Listen to the Lion

With Van Morrison there’s a demarcation line represented by his album Astral Weeks that separates the diehards from the mainstream fans who gush over the hits/compilation packages. Although it’s been included on a number of Best Album of All Time lists, I don’t recall how I became encouraged to pick up a copy of Astral Weeks. Maybe it was just one step among my ongoing collecting of Morrison’s massive recorded output. (Probably things slowed down due to the insanity of not only obtaining Elvis Costello re-issues but then dropping cash for his re-re-issues) In any case, it feels more like Morrison’s album chose me. Listening to it generates a calming, hypnotic effect that can be rarely found on any other release by him or anyone else.

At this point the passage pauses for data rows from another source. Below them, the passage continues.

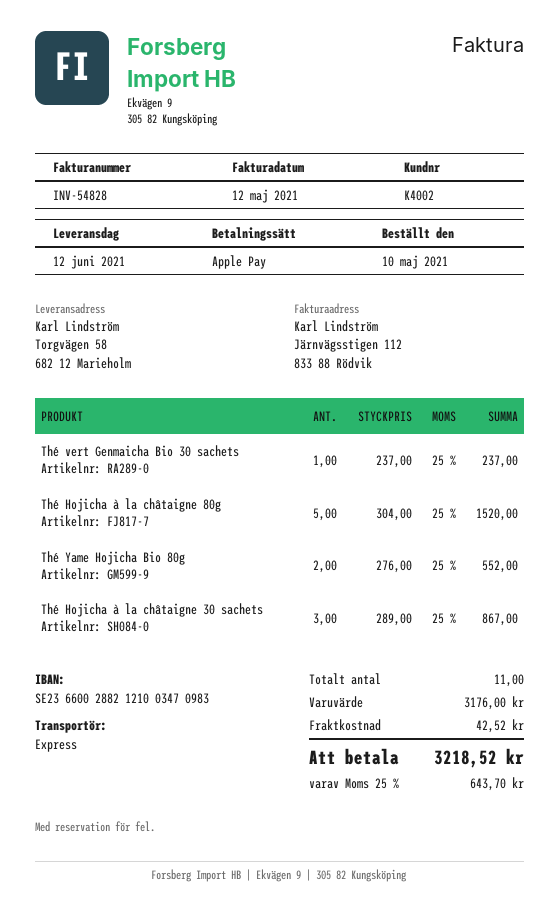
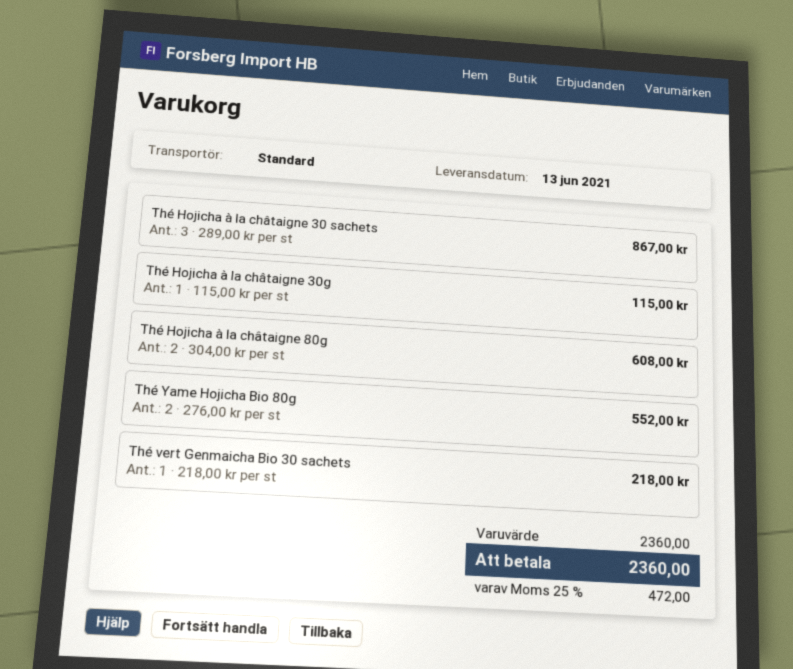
delivery date: 2021-06-12 -> 2021-06-13
shipping method: express -> standard
Thé vert Genmaicha Bio 30 sachets: 1 x 237.00 = 237.00 -> 1 x 218.00 = 218.00
Thé Hojicha à la châtaigne 80g: 5 x 304.00 = 1520.00 -> 2 x 304.00 = 608.00
Thé Hojicha à la châtaigne 30g: none -> 1 x 115.00 = 115.00
subtotal: 3176.00 -> 2360.00
shipping: 42.52 -> none
tax: 25% = 643.70 -> 25% = 472.00
total: 3218.52 -> 2360.00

While I have no doubt that much work was involved in its writing and recording, the collection of eight songs passes by with stream-of-conscious musicality and lyrics that give the impression that Morrison was merely a receptor who conjured the words from the heavens. Each instrument as well as the vocals seems to be coming from different paths yet, rather than being an excursion in free form chaos, they become a unified whole. At times, the title track or “Sweet Thing” seems ready to break apart but neither does; such elasticity ends up making them even more startling. And it’s in those specific places where the album rises to not only being a work of art but a sonic act of beauty. I never question it, never look too deeply for fear that the magic would vanish by peering behind the architect’s curtain. I accept it and allow myself to be bathed and absorbed by the Sound.

Hearing that Morrison would be transferring this material to a live setting felt almost sacrilegious like Picasso adding naturalistic elements to “Guernica” as it hung in a museum. Despite my trepidation, Morrison, the artist, the creator, has earned the right, and the trust, to tackle his own work. On Astral Weeks: Live at the Hollywood Bowl, the song poem transitions from its ethereal jazz folk core to incorporate elements of his swing, soul and blues obsessions.

With a full band featuring a string section and Jay Berliner from the original 1968 recording on hand, the music takes on an immediacy missing from the studio version. Morrison even changes the sequencing of the 40 year old release by moving “Slim Slow Slider” from its spot as the final track to the third number performed. “Madame George” is now the last number and becomes a proper wrap up. Also, “The Way Young Lovers Do” and “Cyprus Avenue” switch places. A purist would look at this as tampering, but this reconstituted edition does not dilute the overall force. There’s even a bit of showbiz attached to the overemphasized stuttering (“My tongue gets tied/Every time I try to speak”) in “Cypress Avenue.” The title track is now renamed, “Astral Weeks I Believe I’ve Transcended,” and in its live form the song changes the balance from offhanded sonic majesty to something with that gains power through the sheer force of a live performance. A similar feeling is elicited with “Sweet Thing” while “The Way Young Lovers Do” equals its studio counterpart and, like the rest of the songs here, bursts through into a new dimension due to the energy given to it by Morrison’s crack backing unit.

The grandeur of “Beside You” remains true even in this new setting. The album ends with two non-Astral tracks that were played during the two-night run last November at the Hollywood Bowl. Both support the musical ideas of the source material. “Listen to the Lion The Lion Speaks” from Saint Dominic’s Preview sheds light that the sonic vision of Astral Weeks-imbued further material, while “Common One” (a number that is not the title track from the 1980 album of the same name, but contains lyrical portions of “Summertime in England” and “A Town Called Paradise”) juxtaposes the inspirations from several sources and blends them into an animated encore of call-and-response vocals.

Unfortunately, with these concerts and subsequent releases on CD, LP and DVD this would have been a perfect time for Morrison to toss in a couple of full numbers (or more) from the Common One album, a sequel of sorts to “Astral Weeks” that’s weighed down occasionally by indulgence but, just like its musical ancestor, deserves to find it devotees. That wish can be reality at a later date. For now we have two Astral Weeks to feed our minds at different times of the day and in different ways.